Winner of the Lannan Literary Award for Poetry (2017)
Acclaimed poet Shane McCrae's latest collection is a book about freedom told through stories of captivity. Historical persona poems and a prose memoir at the center of the book address the illusory freedom of both black and white Americans. In the book's three sequences, McCrae explores the role mass entertainment plays in oppression, he confronts the myth that freedom can be based upon the power to dominate others, and, in poems about the mixed-race child adopted by Jefferson Davis in the last year of the Civil War, he interrogates the infrequently examined connections between racism and love.
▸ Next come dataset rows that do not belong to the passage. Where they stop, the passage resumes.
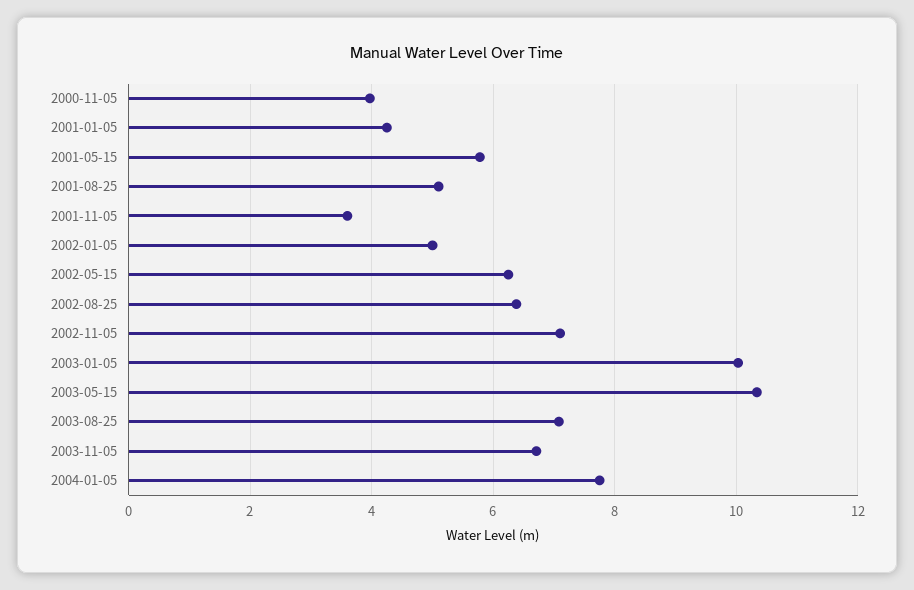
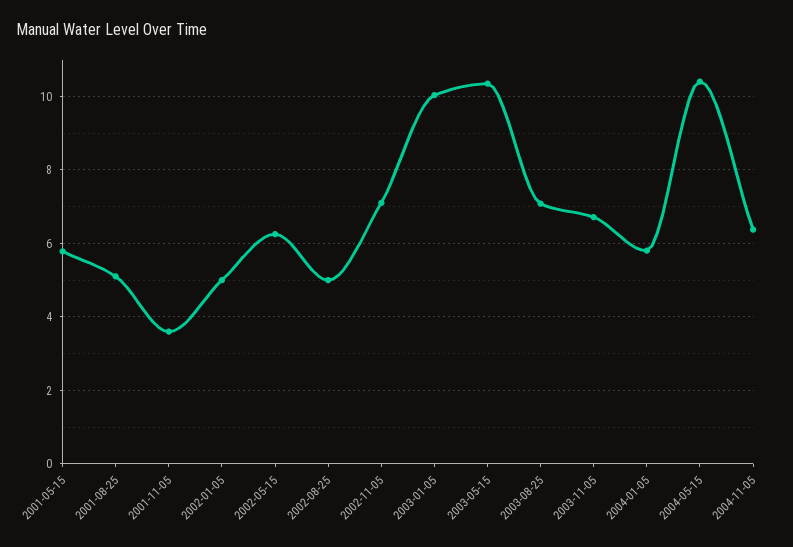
2000-11-05: 4 -> none
2001-01-05: 4.2 -> none
2002-08-25: 6.4 -> 5
2004-01-05: 7.8 -> 5.8
2004-05-15: none -> 10.4
2004-11-05: none -> 6.4

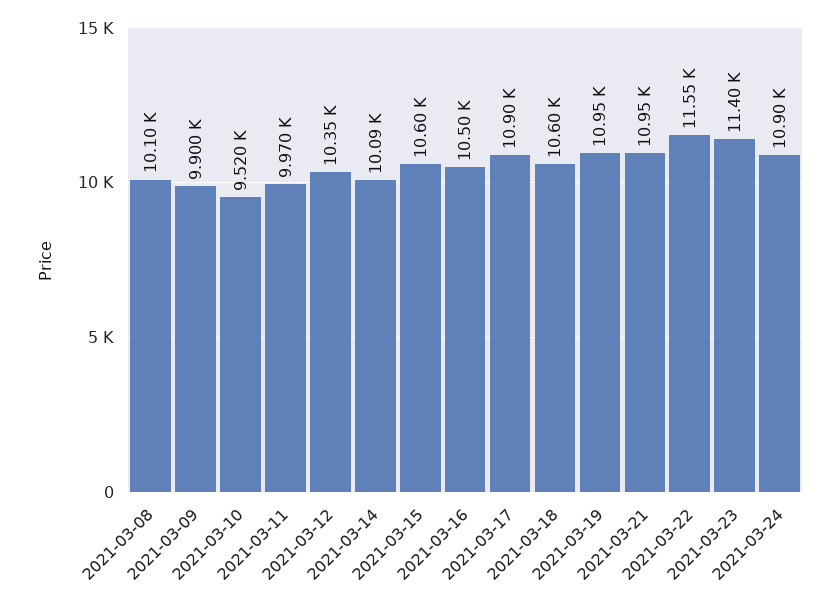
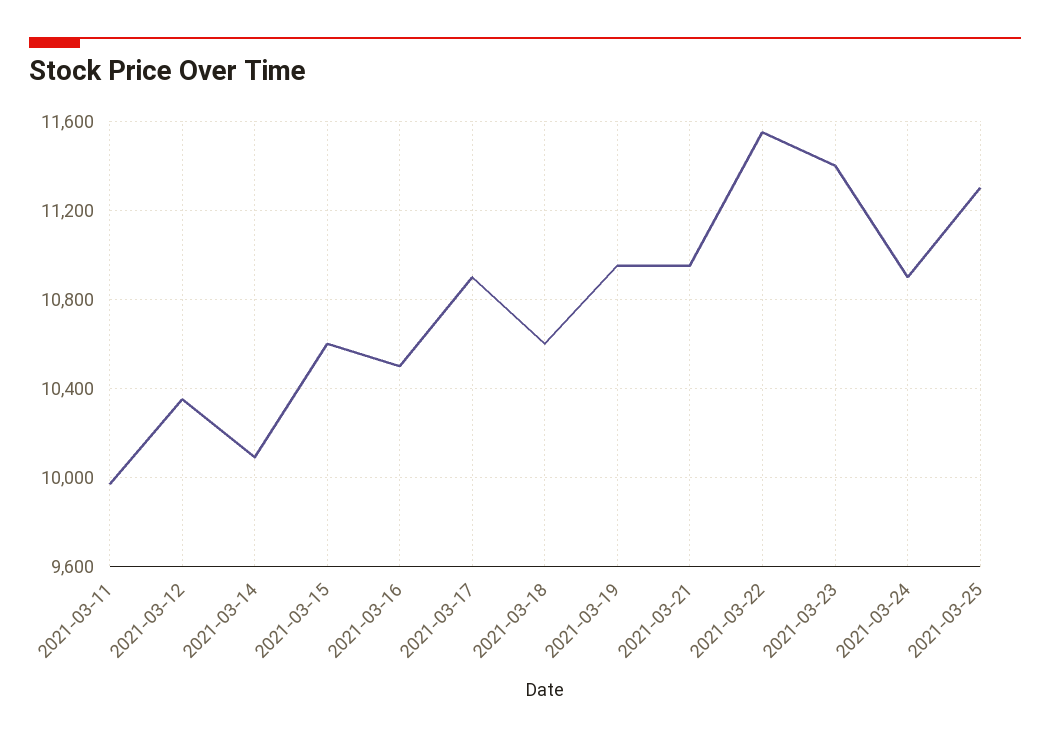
2021-03-08: 10100 -> none
2021-03-09: 9900 -> none
2021-03-10: 9520 -> none
2021-03-25: none -> 11300

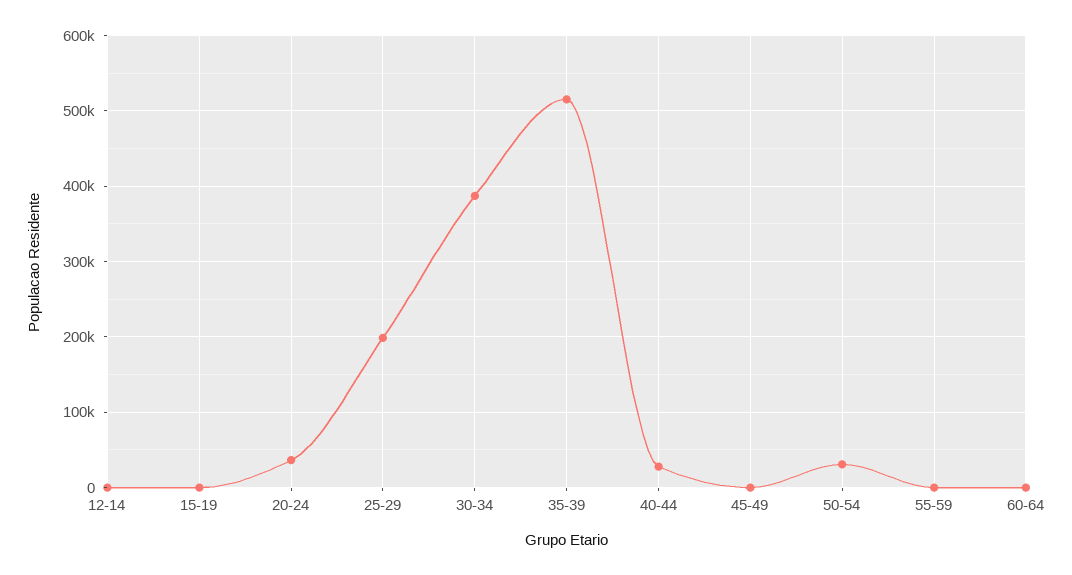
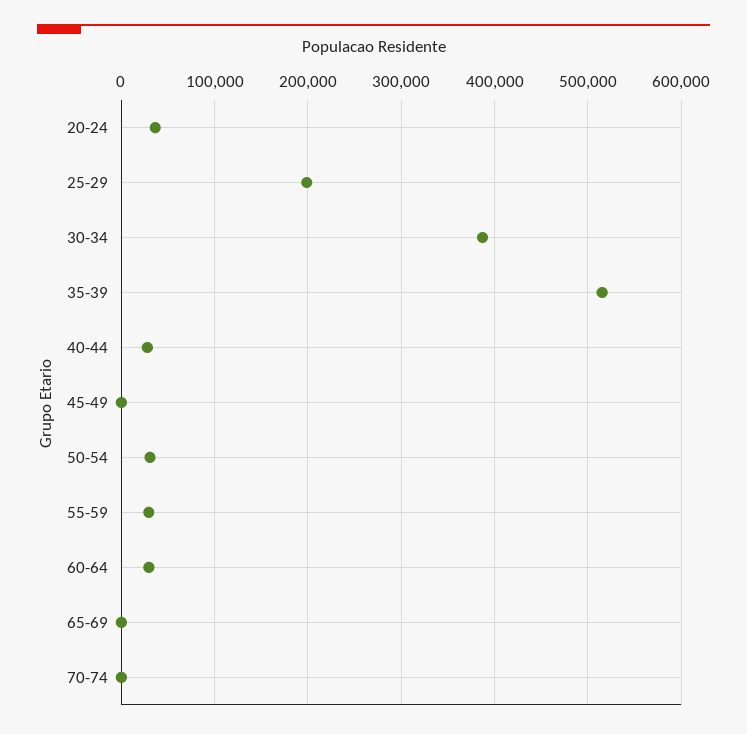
12-14: 0 -> none
15-19: 0 -> none
55-59: 0 -> 30000
60-64: 0 -> 30000
65-69: none -> 0
70-74: none -> 0

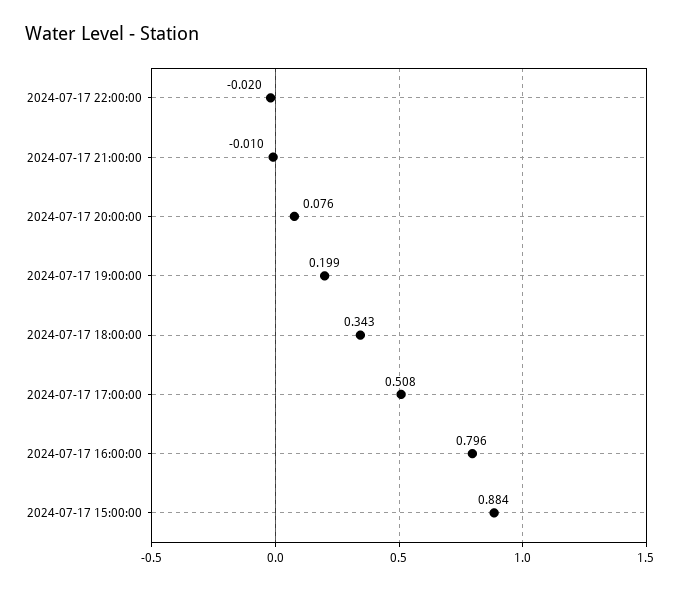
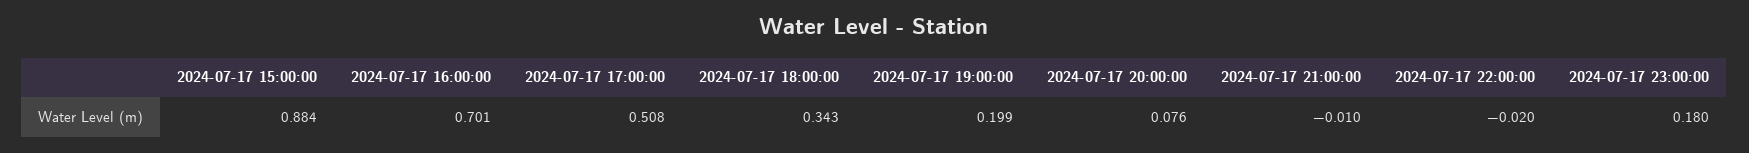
2024-07-17 16:00:00: 0.796 -> 0.701
2024-07-17 23:00:00: none -> 0.18

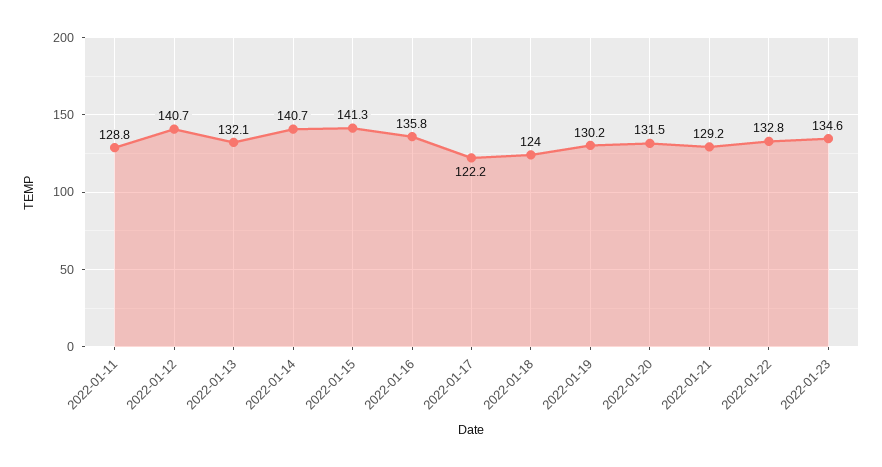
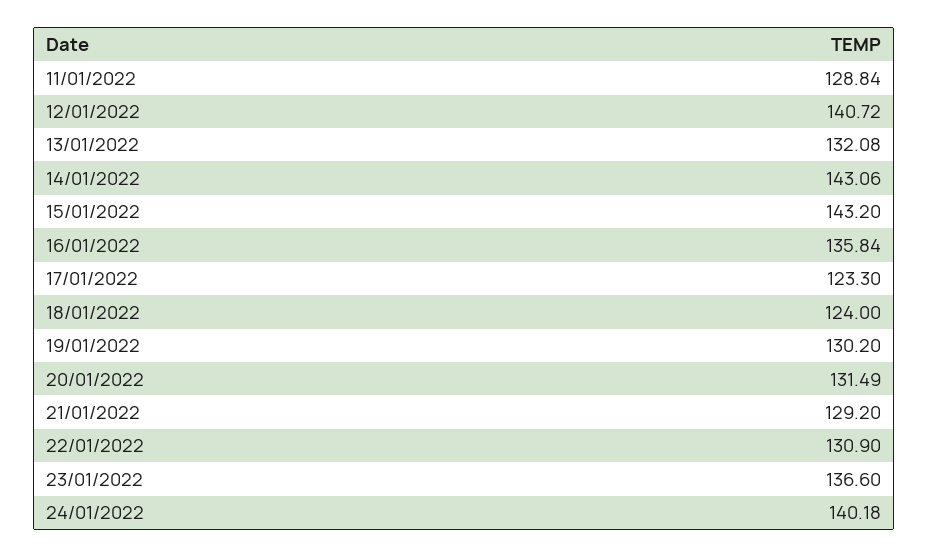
2022-01-14: 140.7 -> 143.06
2022-01-15: 141.3 -> 143.2
2022-01-17: 122.2 -> 123.3
2022-01-22: 132.8 -> 130.9
2022-01-23: 134.6 -> 136.6
24/01/2022: none -> 140.18

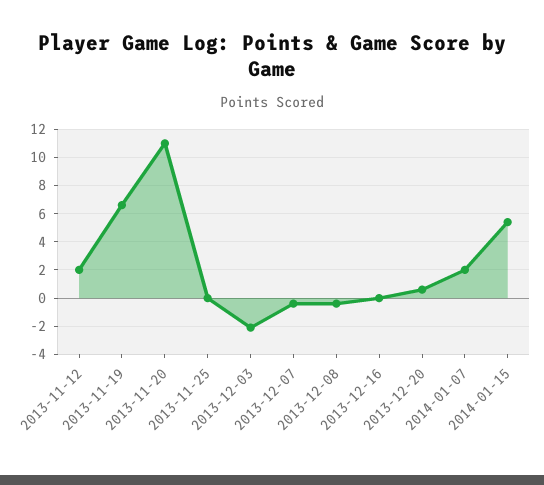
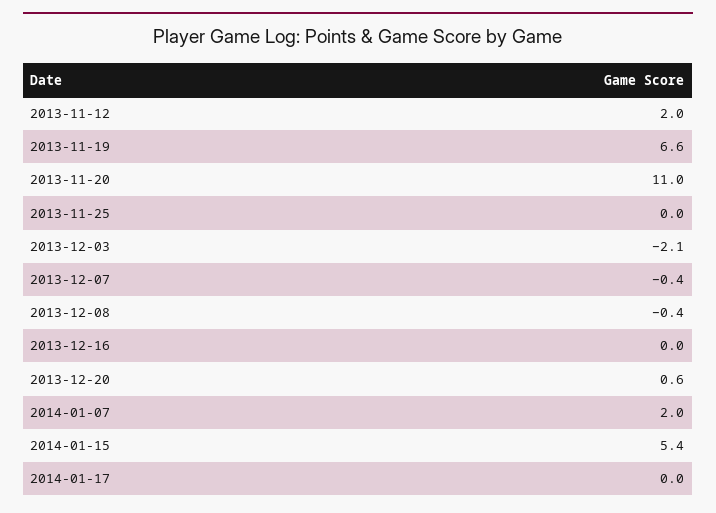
2014-01-17: none -> 0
A reader's companion is available at wesleyan.edu/wespress/readerscompanions.
Shane McCrae is the author of several books of poetry, including In the Language of My Captor a finalist for the National Book Award, The Animal Too Big to Kill, Mule, Forgiveness Forgiveness and Blood. His work has been featured in The Best American Poetry 2010 edited by Amy Gerstler, The American Poetry Review and Poetry Daily. His honors include winner of the 2014 Lexi Rudnitsky/Editor's Choice Award, finalist for the Kate Tufts Discovery Award, a PEN Center USA Literary Award, a Whiting Writer's Award, and a fellowship from the National Endowment for the Arts. He lives in Oberlin, Ohio.